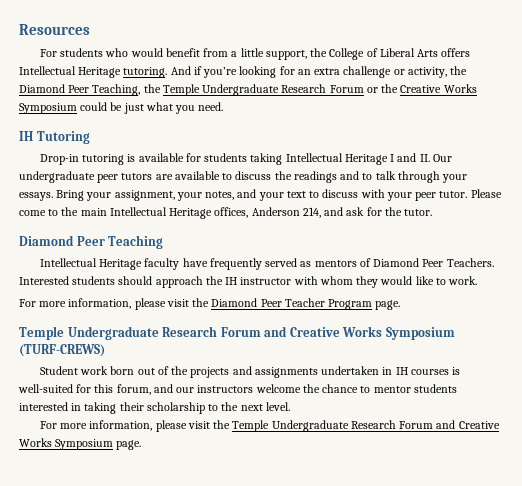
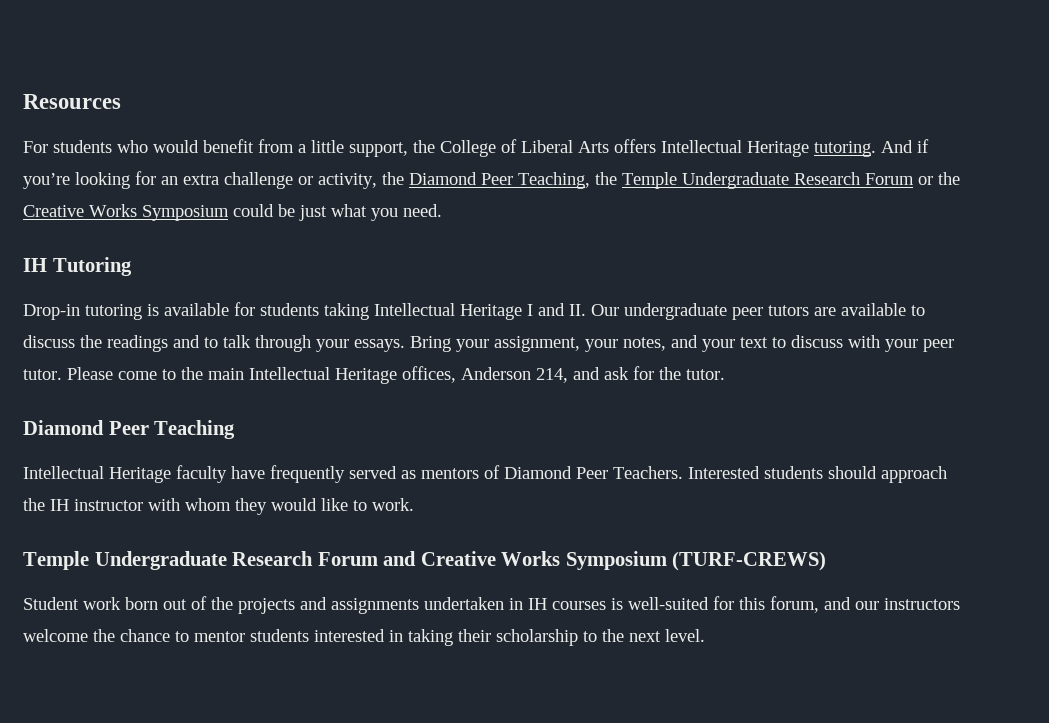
[19,298,401,310] // For more information, please visit the Diamond Peer Teacher Program page. -> (414, 504) none
[39,420,500,432] [19,438,142,450] // For more information, please visit the Temple Undergraduate Research Forum and Creative Works Symposium page. -> (705, 635) none

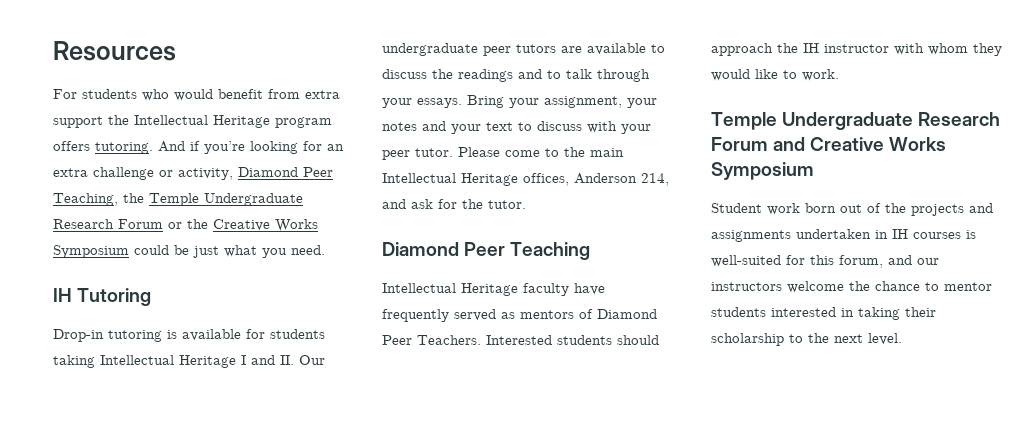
[298,139,809,157] a little support, the College of Liberal Arts offers Intellectual Heritage -> [305,90,340,99] [53,115,332,128] [53,141,90,151] extra support the Intellectual Heritage program offers
[382,172,404,185] the -> (233, 174) none
[623,337,666,351] notes, -> [382,122,417,131] notes
[672,551,827,571] (TURF-CREWS) -> (814, 171) none

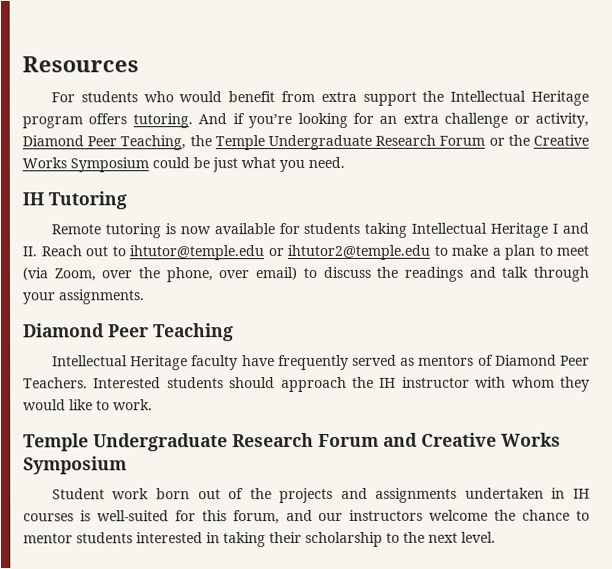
[53,329,104,342] Drop-in -> [50,224,101,235] Remote
(177, 334) none -> [179,226,211,235] now
[299,355,325,365] [382,43,646,56] Our undergraduate peer tutors are available -> [40,244,589,261] [22,267,298,283] Reach out to ihtutor@temple.edu or ihtutor2@temple.edu to make a plan to meet (via Zoom, over the phone, over email)
[547,70,561,79] to -> (496, 272) none
[417,95,657,108] [382,121,651,134] [382,147,624,160] [382,173,669,186] [382,199,526,209] essays. Bring your assignment, your notes and your text to discuss with your peer tutor. Please come to the main Intellectual Heritage offices, Anderson 214, and ask for the tutor. -> [59,289,145,305] assignments.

=-=-=-=-=

Look above for lines with the word "page" and copy them all.

[19,298,401,310] // For more information, please visit the Diamond Peer Teacher Program page. -> (414, 504) none
[39,420,500,432] [19,438,142,450] // For more information, please visit the Temple Undergraduate Research Forum and Creative Works Symposium page. -> (705, 635) none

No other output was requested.